Our current thinking for our new web server is to skip doing the sequence searching with PSIBLAST altogether. So we search with HHBlits, extract the alignment and use legacy blast over those sequences to output an old style PSSM. This has the benefit of working for all our methods but the huge drawback in that the NCBI have completely stopped distributing legacy blast. If you want to see how this works check the hhblits_psipred_hack.sh script and not the runpsipred script.

Everything about this is unsatisfactory. Our prefered solution would be one of

a) We switch entirely to HHBlits and calculate the PSSM directly from the HHBlits alignments and rebenchmark/retrain ALL our methods. This would be the gold standard fix but time and man power is not as available as we'd like b) The BLAST developers add the option to increase the number of significant figures to the output PSSMs. We have put a feature/bug request in to have this added but have no idea when this might come about.
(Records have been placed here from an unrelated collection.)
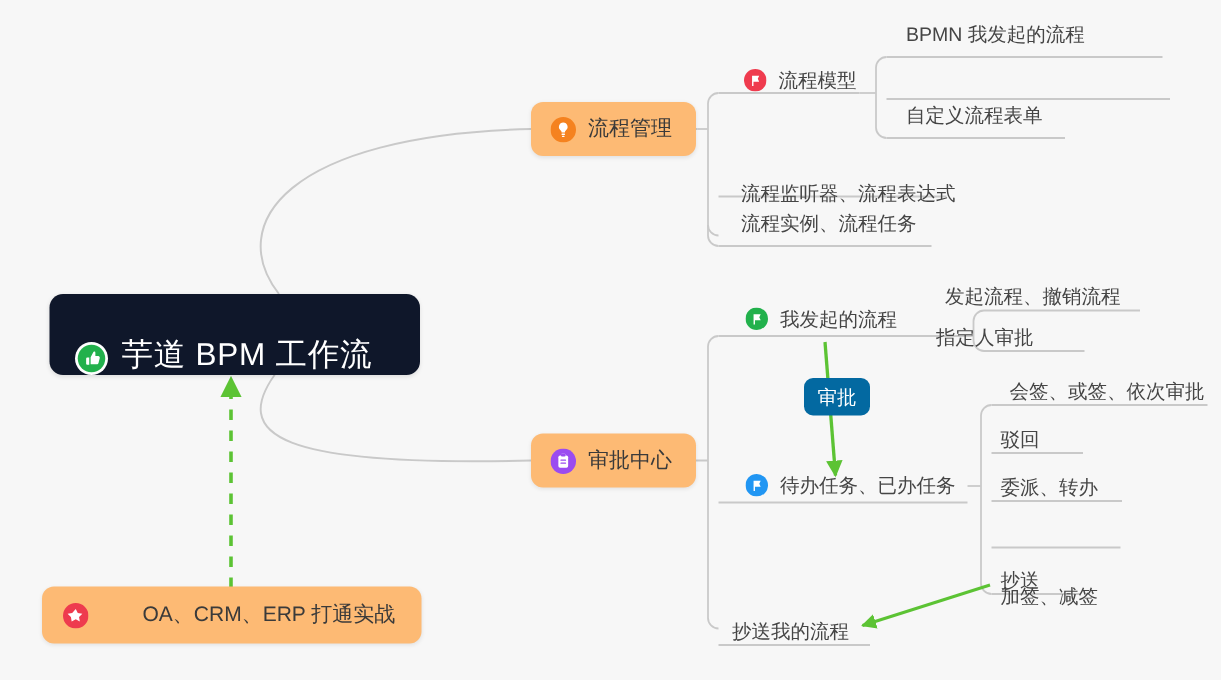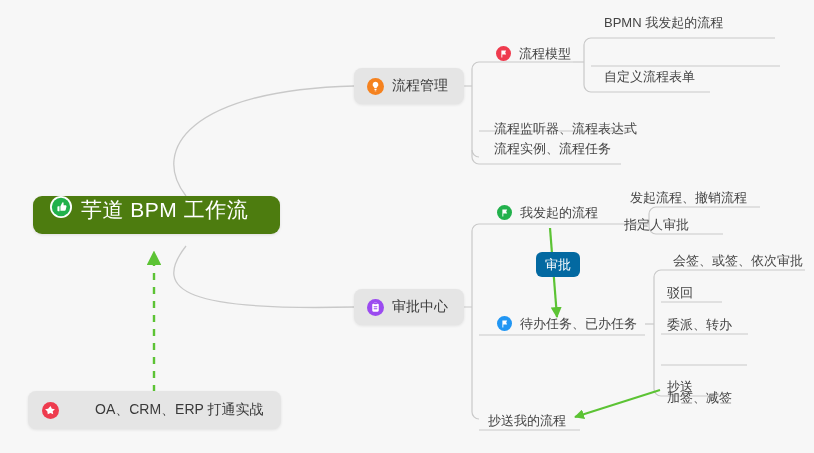"流程管理" .pill { background: #e5e5e5 -> #fdba74 }
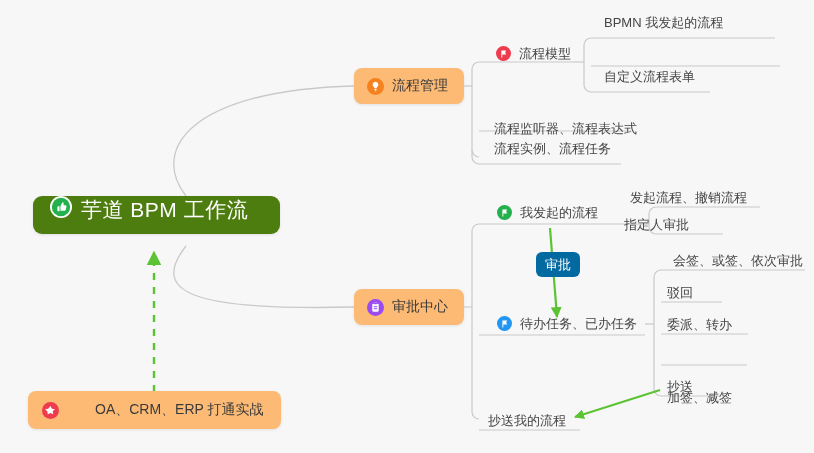"芋道 BPM 工作流" .root-node { align-items: flex-start -> flex-end; background: #4d7c0f -> #0f172a; height: 38px -> 54px }
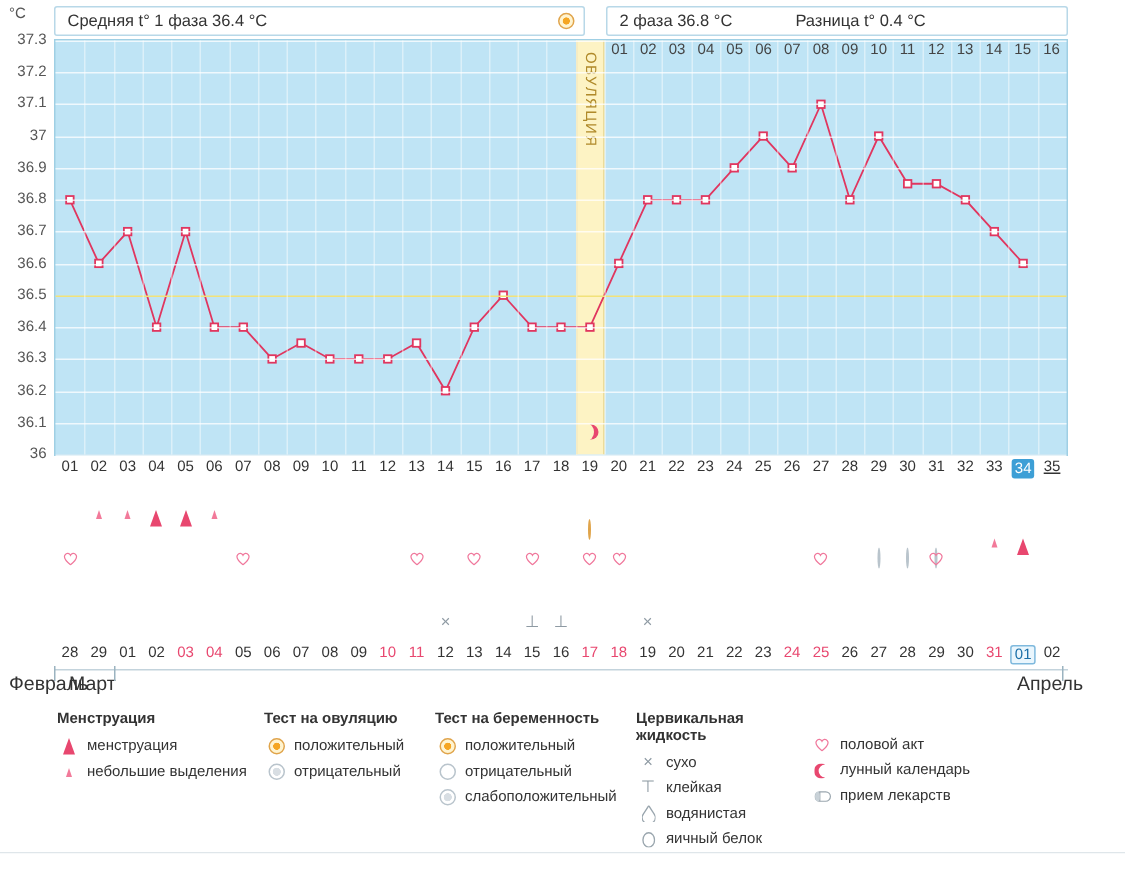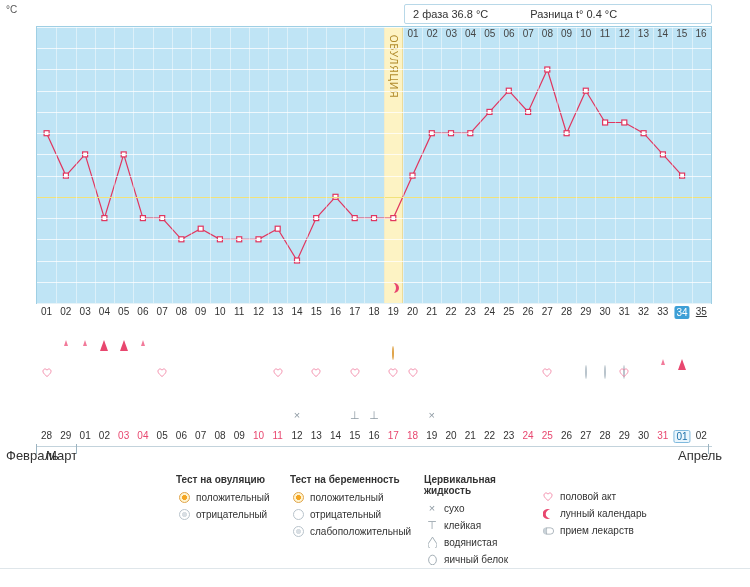"Средняя t° 1 фаза 36.4" div.phase-box { html: none -> <div> <span>Средняя t° 1 фаза 36.4 °C</span> <span></span> </div> }
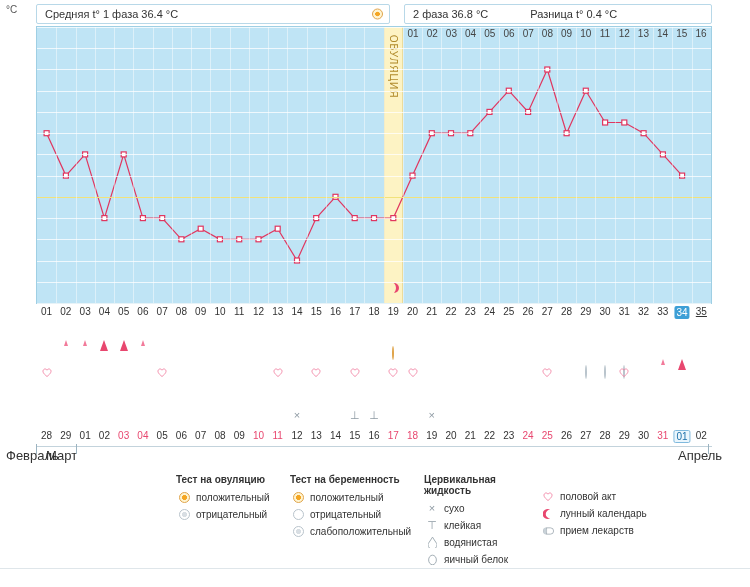"37.3" div { html: none -> <div> <div>37.3</div> <div>37.2</div> <div>37.1</div> <div>37</div> <div>36.9</div> <div>36.8</div> <div>36.7</div> <div>36.6</div> <div>36.5</div> <div>36.4</div> <div>36.3</div> <div>36.2</div> <div>36.1</div> <div>36</div> </div> }
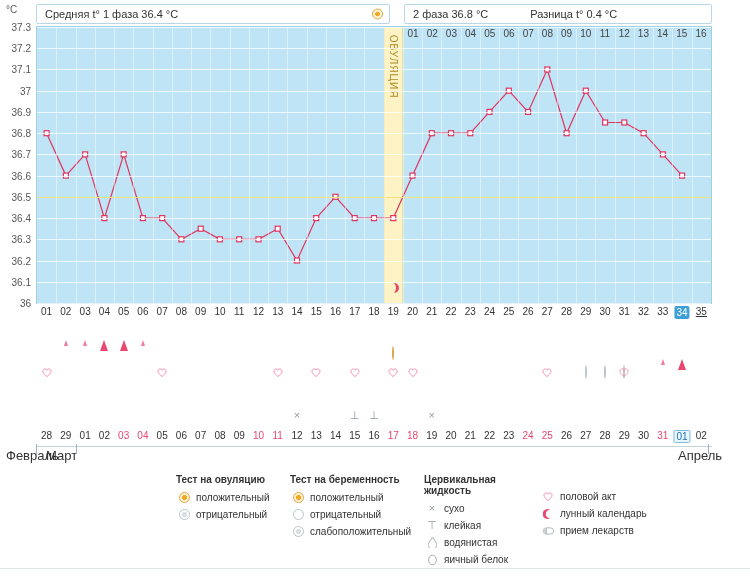"Менструация" div.lg-col { html: none -> <div> <div>Менструация</div> <div> <span> <span></span> </span> <span>менструация</span> </div> <div> <span> <span></span> </span> <span>небольшие выделения</span> </div> </div> }
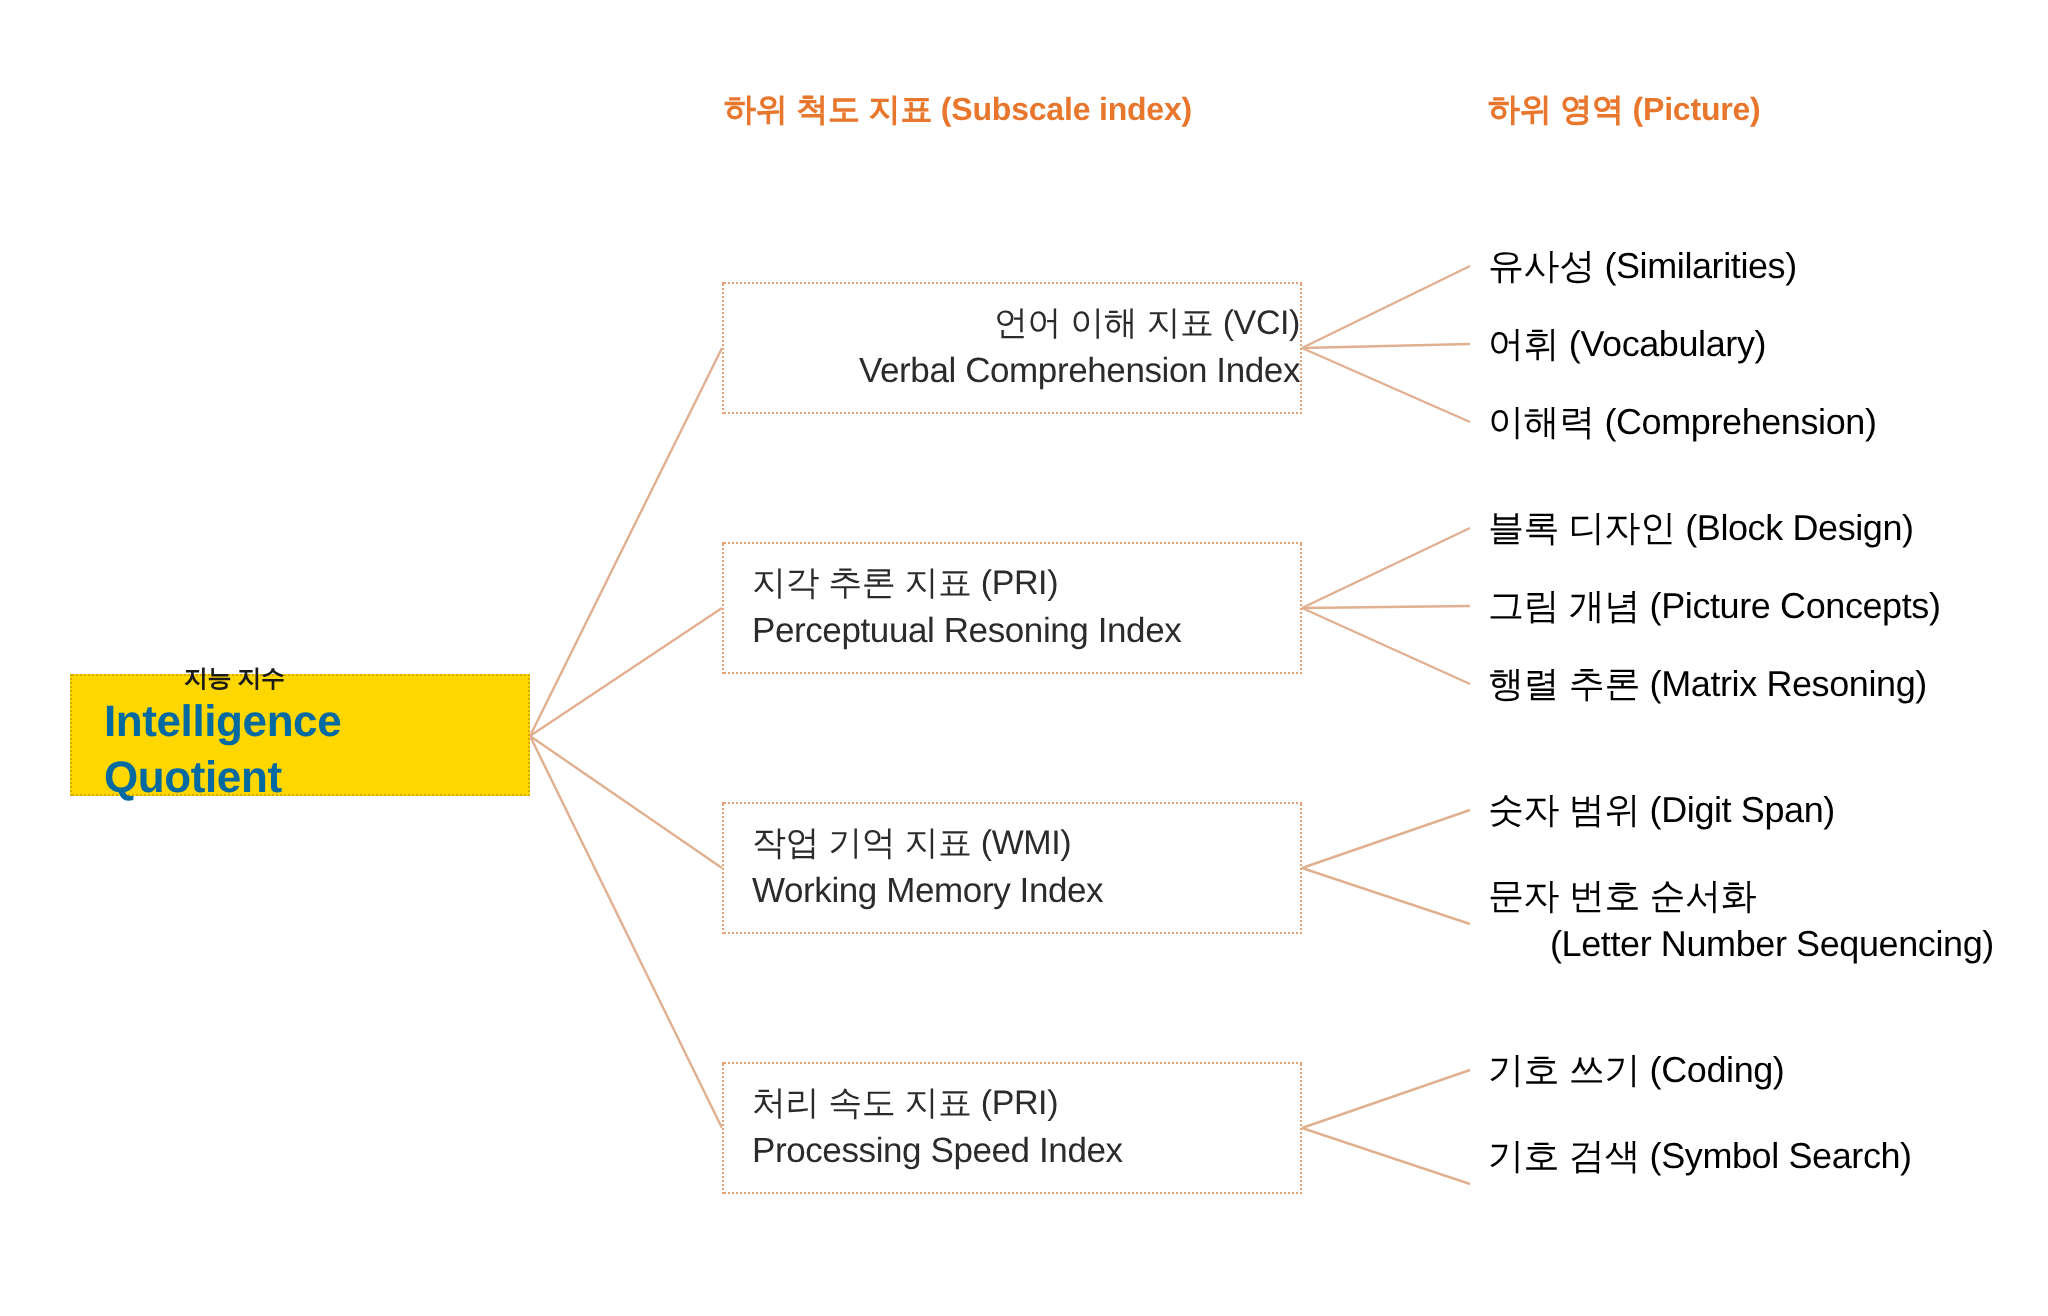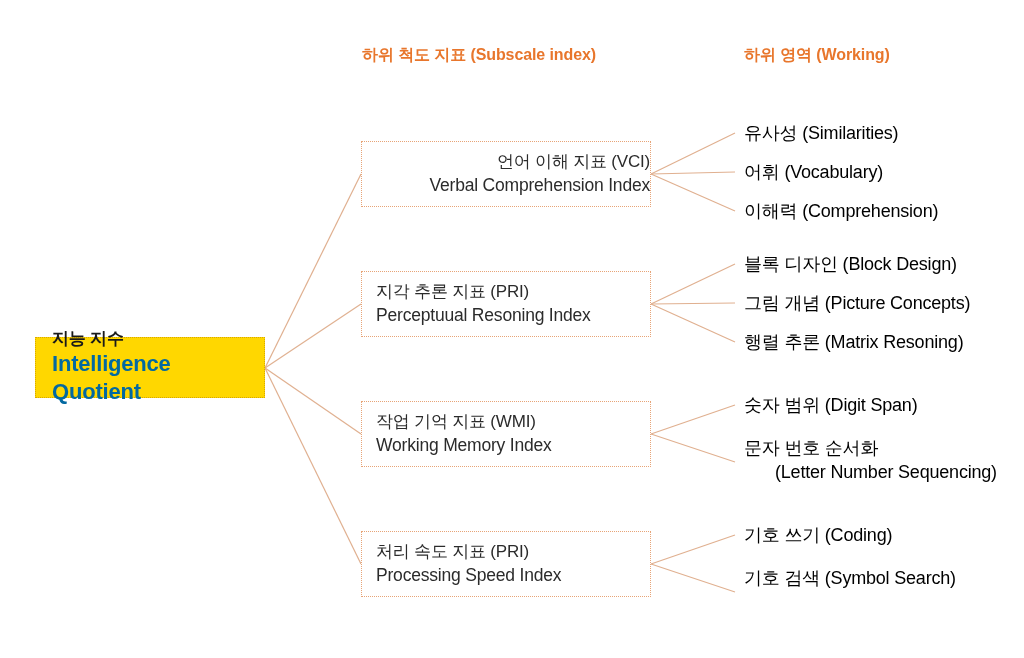"하위 영역 (Working)" div.col-header { text: Working -> Picture }
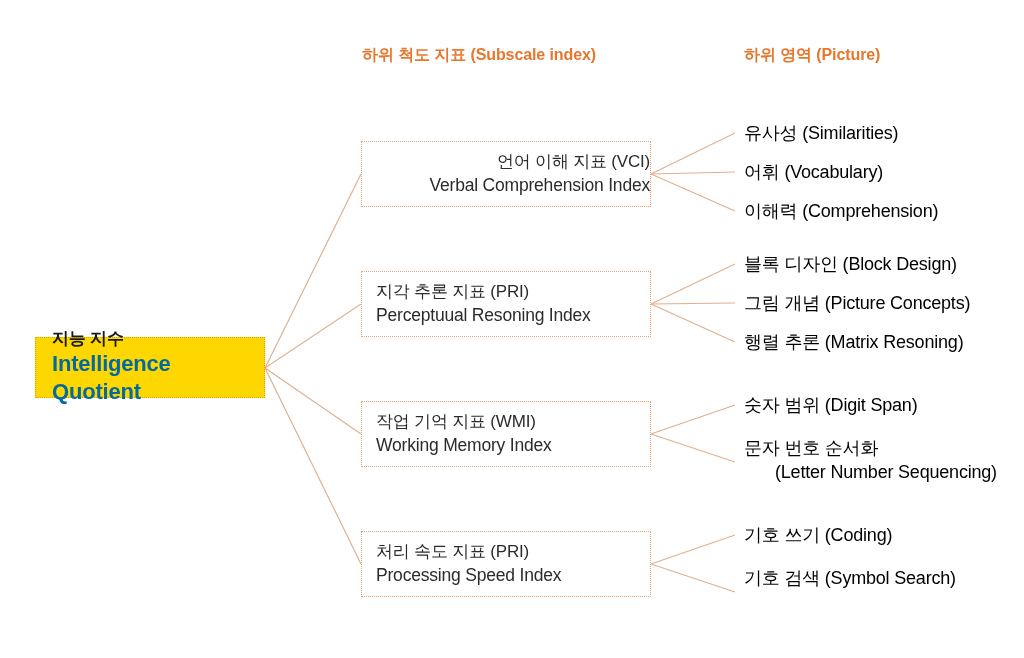"지능 지수" #root-node .line1 { font-size: 17px -> 12px; margin-left: none -> 40px }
ahcm commented 5 years ago

Do the additional significant numbers really add information? My naive assumption would be that it’s just noise. Can you elaborate on this?

Thanks Andy

tamuanand commented 5 years ago

Our current thinking for our new web server is to skip doing the sequence searching with PSIBLAST altogether. So we search with HHBlits, extract the alignment and use legacy blast over those sequences to output an old style PSSM. This has the benefit of working for all our methods but the huge drawback in that the NCBI have completely stopped distributing legacy blast. _If you want to see how this works check the hhblits_psipredhack.sh script and not the runpsipred script.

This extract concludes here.